Si à Antioche les pharisiens conservateurs avaient soulevé le problème de la circoncision (15,1), ils ajoutent ici (15,5) l'observation de la loi de Moïse (qui relève d'une autre alliance, celle du Sinaï). Les apôtres et les anciens se rassemblent pour examiner cette affaire (15,6). Ils prennent soin de régler les problèmes internes de grande importance (cf Actes 6 et 11).
Actes 15,7-35 - La réponse de l'Esprit et la décision de l’Église
La discussion est vive. Littéralement : beaucoup : tout le monde parle en même temps ! Alors Pierre se lève (comme en Actes 1 et 2). Il rappelle ce qui s'est passé en Actes 10 et 11 mais en généralisant : ce qu'il a vécu avec Corneille, Dieu l'a obligé à le considérer comme acceptable et même souhaitable. Luc le positionne comme défavorable à la circoncision des païens. Barnabas et Paul enchainent avec des témoignages allant dans le même sens. Enfin Jacques parle et prend comme point de départ le discours de Simon (15,14 - Jacques préfère utiliser le nom juif de Pierre, peut-être pour calmer les esprits).
Les recommandations alimentaires et sexuelles de Jacques, sont un résumé du Lévitique :
- Lévitique 19,4 parle de se détourner des idoles ce qui paraît naturel
- Lévitique 17,10-13 parle de ne pas manger d'animaux contenant le sang.
- Lévitique 18 parle des relations sexuelles contre nature (notamment incestueuses).
Ces écritures étaient des lois que devaient respecter non seulement les israélites mais aussi les étrangers vivant parmi eux (cf Lévitique 17,8). Ainsi pourvu que les disciples nés dans le paganisme, tiennent ces trois grands interdits, et ils pourront être reçus dans la compagnie de ses frères nés dans le judaïsme, comme autrefois les étrangers habitant en Israël.
Donc Jacques explique que
- l'ouverture aux non-juifs s'accorde avec les paroles des prophètes
- il ne faut pas leur créer de difficultés (c'est à dire les circoncire), mais leur prescrire ce qui convient aux étrangers en Israël
- les juifs eux doivent continuer à observer la loi
Jacques, contrairement aux pharisiens, ne place donc pas la circoncision dans les sujets essentiels au salut. Il s'agit maintenant d'une question de cohabitation entre Juifs et Gentils (pour aller plus loin dans l'analyse : cf Annexe 2).

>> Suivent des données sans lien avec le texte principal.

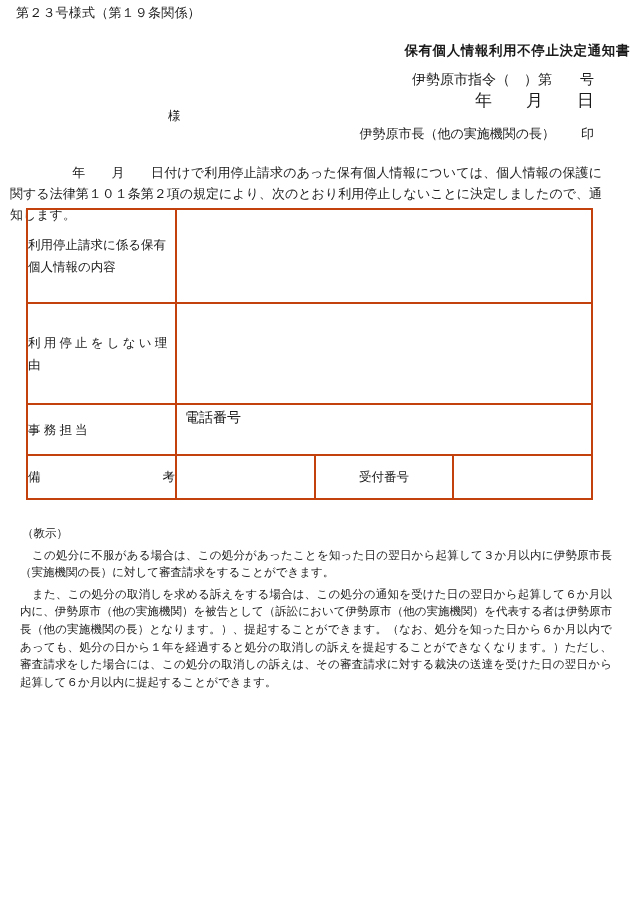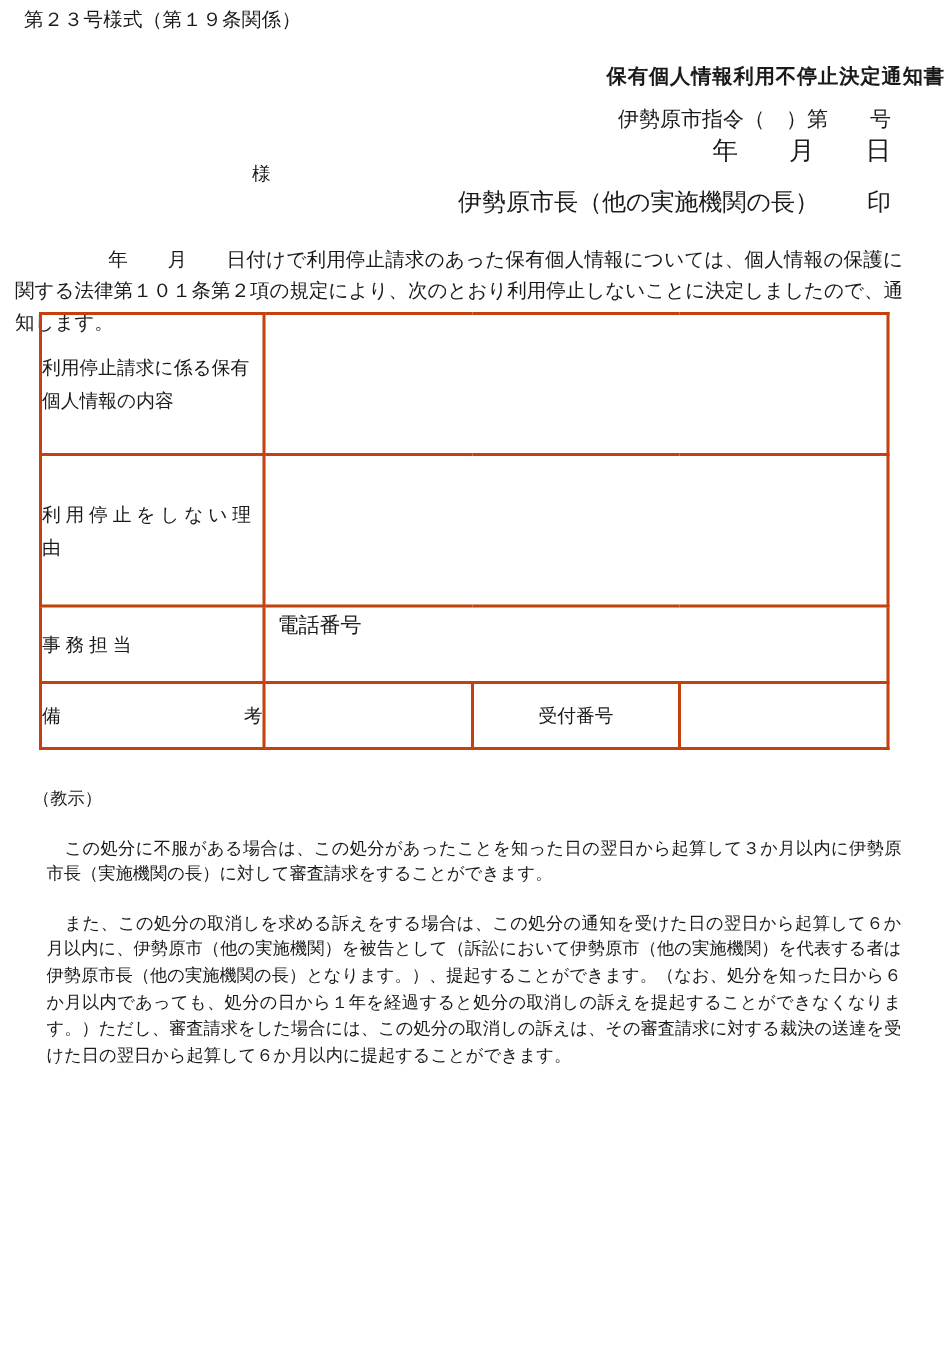"伊勢原市長（他の実施機関の長） 印" .issuer { font-size: 16px -> 13px }
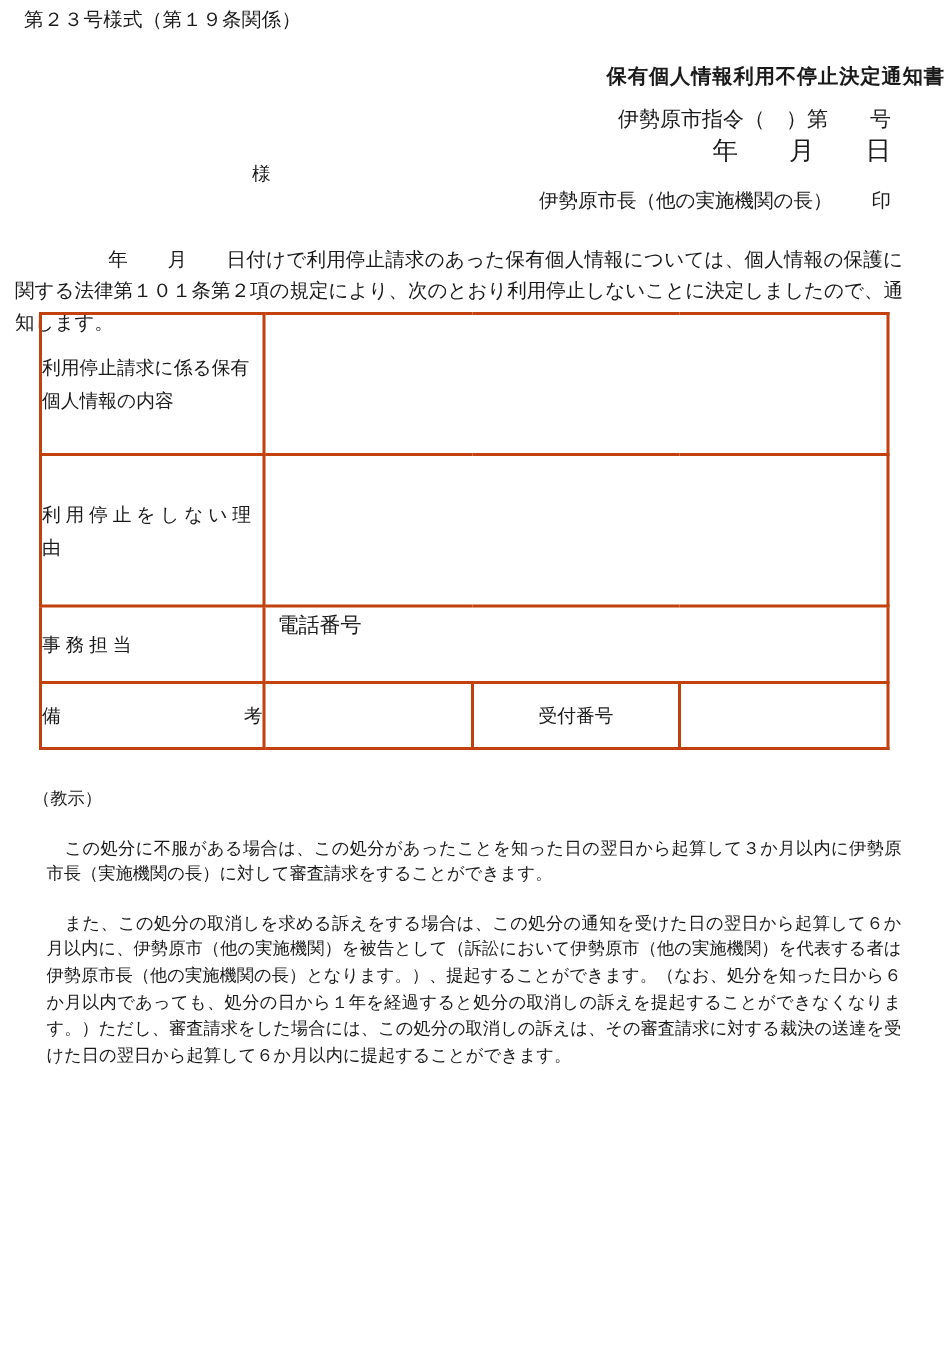"この処分に不服がある場合は、この処分があったことを知った日の翌日から起算して３か" .instruction p { margin: 15px -> 4px }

Mais qui donc peut bien avoir raison dans tout ça !
Dans la rencontre de Jérusalem on a deux décisions :
- Une décision doctrinale : la circoncision n'est pas indispensable au salut (au moins pour les païens).
- Une décision d'ordre pratique : des prescriptions à suivre, pour permettre la communauté de table entre juifs et gentils. Pour un juif, manger le sang était une occasion de chute.
Ces deux décisions écartent d'emblée l'opinion des pharisiens car leur position ne relève pas de l'amour mais de la loi. Actes 15 nous enseigne donc que la loi doit se soumettre à l'amour et non l'inverse ! (c'est la position de Paul : cf Romains 14,15).
Jacques semble assez ouvert, et sa décision semble sage car elle permet « à moindre frais » à des gentils de côtoyer des juifs. Mais elle pose un problème car elle est centrée sur son expérience limitée à Jérusalem : elle est valable pour une église comme celle de Jérusalem composée d'une écrasante majorité de « judéo-chrétiens », mais elle ne prend pas en compte la possibilité d'une église composée à l'inverse d'une grande majorité de « pagano-chrétiens » (voir annexe 3). La menace de la division n'est pas vraiment écartée.
Jacques décide (ou juge, dans le sens de rendre un jugement – 15,19). Mais son autorité d'ancien se limite à Jérusalem. Pierre dit que Dieu ne fait aucune différence (15,9) en se référant à son expérience avec Corneille. Son autorité est celle d'un apôtre. Le texte occidental du verset 15,7 dit que Pierre se lève par l'Esprit.
Il faut se rappeler que Luc écrit aux alentours de 80 ap JC, à une période de séparation entre Judaïsme5 et Christianisme. Il veut montrer en composant ce texte que la suite de l'histoire (et Dieu qui maîtrise l'histoire) donnera raison à Pierre et Paul.
Conclusion herméneutique :
Le christianisme ne consiste pas à respecter des règles. Notre salut ne dépend pas de notre réussite. Nos actions doivent être motivées par la reconnaissance et l'amour pour Dieu. Ainsi nous ne devons pas nous sentir perdus quand nous ratons, ou nous sentir sauvés si nous réussissons, mais plutôt comme Pierre l'exprime en Actes 15,8-11 : (...) Dieu, qui connaît les cœurs, (...) n'a fait aucune différence entre nous et eux, puisqu'il a purifié leurs cœurs par la foi. (...) Mais c'est par la grâce du Seigneur Jésus que nous croyons être sauvés, de la même manière qu'eux.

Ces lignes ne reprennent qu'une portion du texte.